Settle into the walk. The walkers. The silent, erect woman, remembering the husband she did this walk with forty years ago. The father and son, bonding. The two boys, eleven, best friends, dashing this way and that, chasing, hiding, splashing, laughing, giddy with the water and the vast space, the best day of their lives. Remembering that crossing so many years ago, the guide showing us how to tread for fluke, ‘shoes off, walk carefully through the water, feel the movement under your foot, press firmly, bend, hand under, thumb on top , there – a fish for your tea!’ Holds out the wriggling flat fish, I pull back, he drops it in his bag with a smile.
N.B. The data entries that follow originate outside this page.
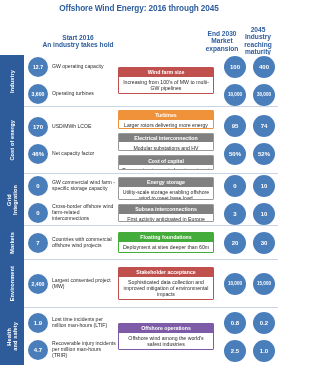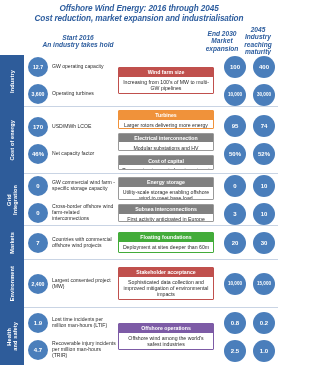--- a/index.html
+++ b/index.html
@@ -13,7 +13,7 @@
   .page { width:278px; height:365px; position:relative; background:#fff; }
 
   
-  .header { position:relative; height:55px; width:278px; border-bottom:none;font-style:italic; }
+  .header { position:relative; height:55px; width:278px; border-bottom:none; }
   .title-wrap { text-align:center; padding-top:4px; }
   .title1, .title2 {
     color:#2d5d9e; font-weight:bold; font-size:8.2px; line-height:10px;

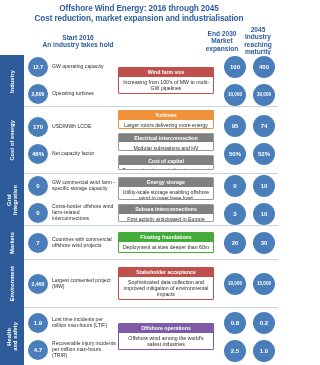--- a/index.html
+++ b/index.html
@@ -104,7 +104,6 @@
   <div class="header">
     <div class="title-wrap">
       <div class="title1">Offshore Wind Energy: 2016 through 2045</div>
-      <div class="title2">Cost reduction, market expansion and industrialisation</div>
     </div>
     <div class="col-heads">
       <div class="ch ch-start">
And on a wide expanse of dry-looking sand, with rhythmic pressings of his feet setting the sand in motion, like a trampoline, so that soon it’s undulating, moving in waves, under my feet, making me giddy, I can still feel it. ‘Quicksand,’ he says, ‘break the surface and you’ll sink, straight down. You won’t be swallowed up, like in the films, but you’ll be stuck – it sets like concrete around you, so you drown in the next tide. So tread carefully.’ How I trod carefully!

The rain is steady. I’m wet through. The wind has come up. I’m cold. The sands are wide and empty. The shore is far away. We are shepherded between a tractor and a quad bike. But the walking is easy, and this is good, I’m crossing the Sands again after 65 years.

The main river, the Kent. A hundred yards wide, thigh deep, pushing through the thick water, against the strong side current, a sense, in the long, splashing crossing, of the scale and power of this alien environment, the grandeur and the jeopardy. The stream of people crossing is biblical.IMG_5910

Surprisingly quickly we’re splashing across the last channel and climbing up to the station at Kent’s Bank. Ced’s daughter as always is waiting, umbrella in hand for him to sign books under. As he signs, I thank him for Sand Pilot of Morecambe Bay say how much I enjoyed it, a gentle ‘thank you’, warm smile. Train, bike, home, dump everything in the bath, dry clothes, crumpets and tea. It won’t be my last crossing of the Sands.

3 thoughts on “Letter from Lancaster 17

  1. Wow Keith, you’re braver than I am. I would rather look at the bay, and read your account of crossing it, than do it myself. The photo, too, is very evocative.
    ( I got stuck in sand at the bottom of a sand quarry near home when I was about 12 or so. It was very scary, but I was able to get out with no more damage than mucky shoes and socks. )
    It’s good to see you’re making the absolute most of life up there!

    1. You’d have been fine. And you’d have had a great sense of achievement – especially as ‘Friends of the Lake District’ called it ‘one of the wettest crossings on record’! And it raised over £16,000. But inevitably we remember the ‘less structured’ events of our childhood.